TASK:
Send back the data below exactly. Drop every picture.

AVAILABLE DATA:
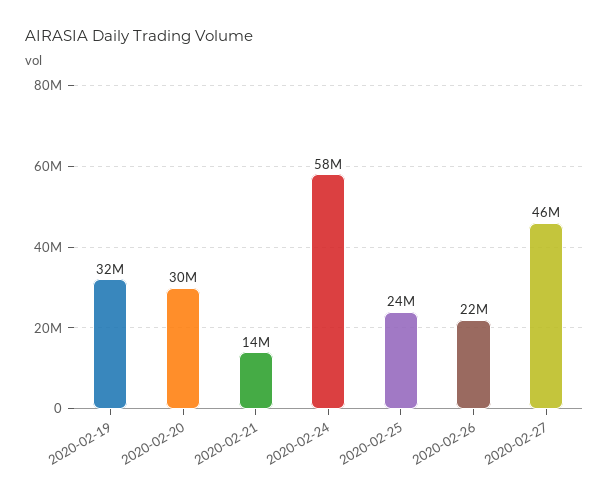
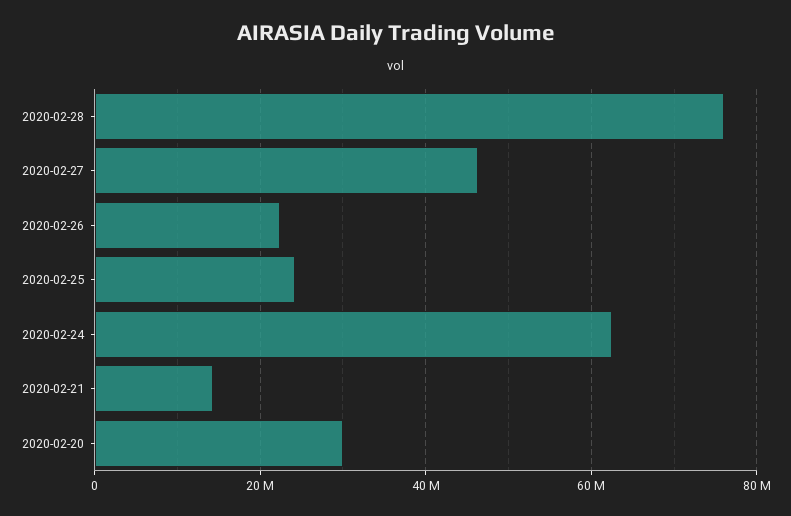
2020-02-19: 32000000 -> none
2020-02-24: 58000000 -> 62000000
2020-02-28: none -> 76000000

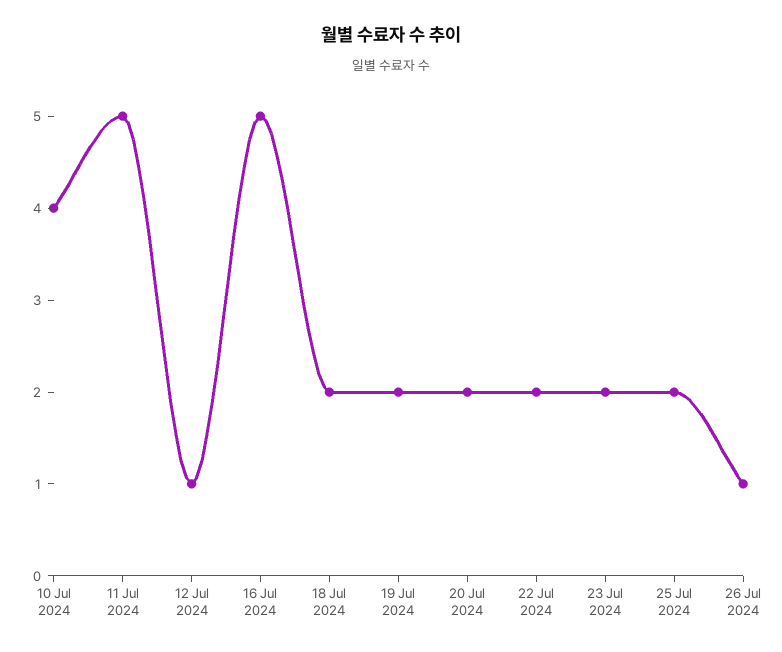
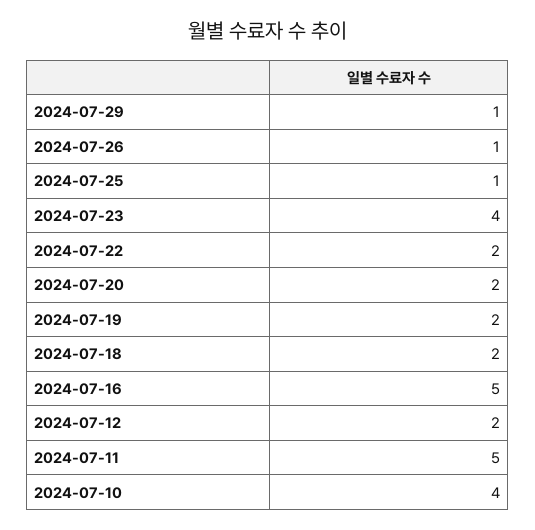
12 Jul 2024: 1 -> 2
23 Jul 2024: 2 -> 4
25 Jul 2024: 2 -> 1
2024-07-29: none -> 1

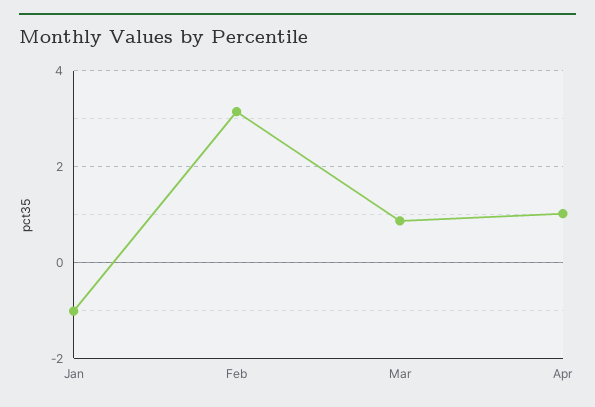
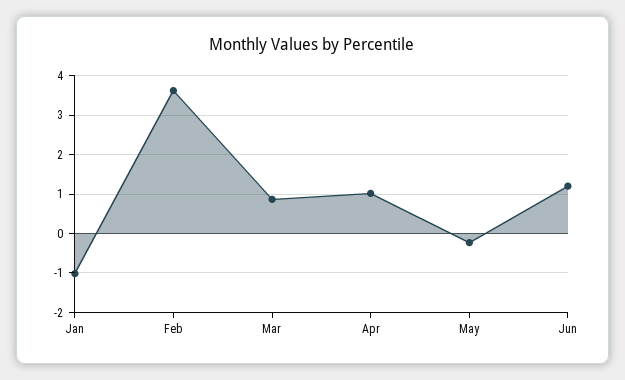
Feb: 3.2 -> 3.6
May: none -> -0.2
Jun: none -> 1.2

WRITTEN REPLY:
2020-02-19: 32000000 -> none
2020-02-24: 58000000 -> 62000000
2020-02-28: none -> 76000000

12 Jul 2024: 1 -> 2
23 Jul 2024: 2 -> 4
25 Jul 2024: 2 -> 1
2024-07-29: none -> 1

Feb: 3.2 -> 3.6
May: none -> -0.2
Jun: none -> 1.2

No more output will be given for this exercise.